聽到這夾槍帶棒的嘲諷,不光帕裡斯的臉色有些發黑,連阿伽門農的表情也如同吃了死蒼蠅一樣。
而洛恩看著一張口就打出高額暴擊的好女兒,頓時有些哭笑不得。
讓你拉仇恨,沒讓你給對方攢怒氣值,等會兒被對麵揍哭了還得我這個家長親自下場,你這不是坑爹嗎?
正當洛恩暗自腹誹之際,麵色逐漸陰冷的帕裡斯也果斷動手,兩柄標槍勢若奔雷般遞出。
戴安娜察覺到那其中蘊含的強大神力,不敢大意,手中劍盾並用,擋下兩柄標槍的左右夾攻,並抽出空隙予以反擊。
看著場上高速碰撞的兩團光影,一旁觀戰的洛恩逐漸放下心來。
雖然帕裡斯的體內寄宿了神靈的意誌,但可惜本身的底子太差,所能承受的神力相當有限。
加上這位王子平常將自身大多數的天賦和時間都用到了搞女人上,連訓練和武器幾乎都沒碰過,因此身體素質和戰鬥技藝同樣乏善可陳。
多種因素之下,軟件高配,硬件拉胯的小白臉並不能拿下一身神裝加上全方麵發育的戴安娜。

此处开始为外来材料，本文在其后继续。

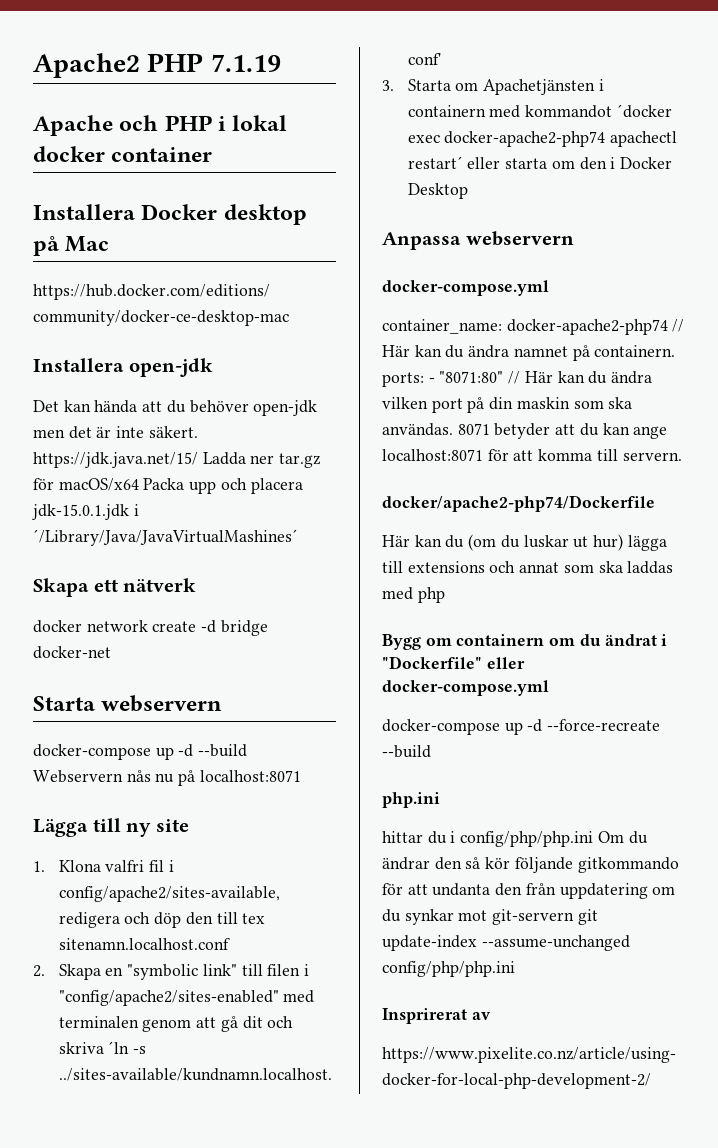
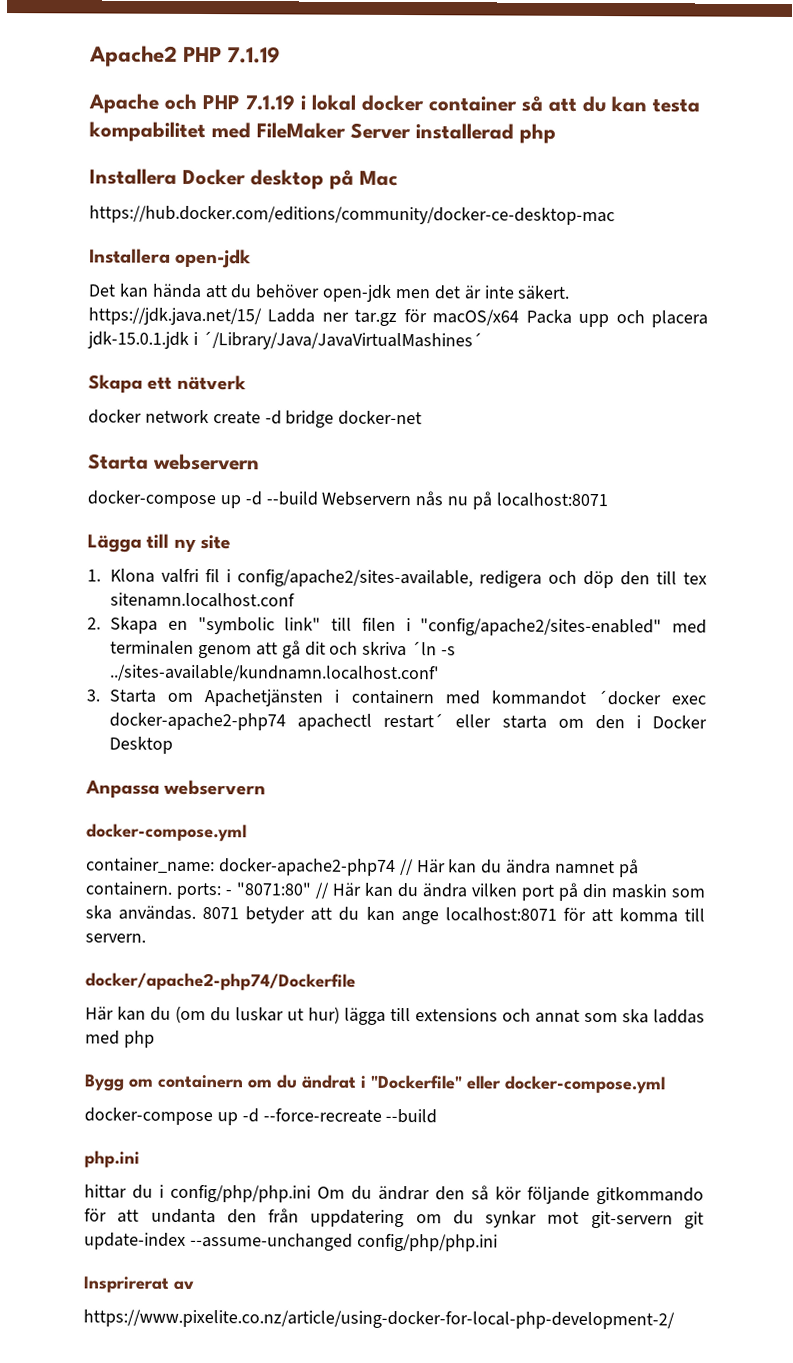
(212, 123) none -> [245,94,295,111] 7.1.19
(213, 154) none -> [521,95,700,113] [89,121,556,144] så att du kan testa kompabilitet med FileMaker Server installerad php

但隨著時間的推移,洛恩漸漸感覺到“帕裡斯”的耐心正在一點點消失,體內的神力也急劇增長。
雖然這樣做會讓被寄宿的軀殼在事後出現永久性的精神和肉體損傷,可帕裡斯體內的那股意誌顯然沒仁慈到會關心耗材的耐久度。
接連對拚了幾次後,戴安娜看著手中出現明顯裂痕的神盾,感知著對手體內節節攀升的神力,不由心中一凜,果斷放棄與對手硬碰硬,轉而借助背後的黃金羽翼,進行超高速移動。
一時間,場麵再度陷入僵局。
場外的洛恩一邊估算著時間,一邊做好出手乾預,甚至是一擊滅殺帕裡斯的準備。
雖然那位特洛伊公主答應了入夥,但謹慎起見,也不能把寶全壓在她的身上。
~~
與此同時,特洛伊城內。
一身祭祀服,手握魔杖的卡珊德拉走進了大神殿。
幾位老邁的祭司見狀,不由麵露詫異:
“公主殿下,您不在軍營守備,來這裡做什麼?”
“赫克托耳哥哥到現在還沒醒,我想為他祈福。”
卡珊德拉沉聲回答,隨即看了看幾位留守的祭司,皺眉補充道。
“祈福需要絕對的安靜,你們先出去,不要在此妨礙我。”
“可是……”
幾位祭司看向卡珊德拉,麵露遲疑。
雖然和神靈溝通的確需要相對安靜的環境,但這位公主殿下是阿波羅神殿的祭司,而不是這座守護神殿的祭司,擅自將他們這些在此任職的祭司驅逐,似乎有越權的嫌疑。
卡珊德拉見狀,不由臉色一寒:
“怎麼?我沒有使用這座神殿的資格?還是說我哥哥赫克托耳的生死對你們來說無足輕重?”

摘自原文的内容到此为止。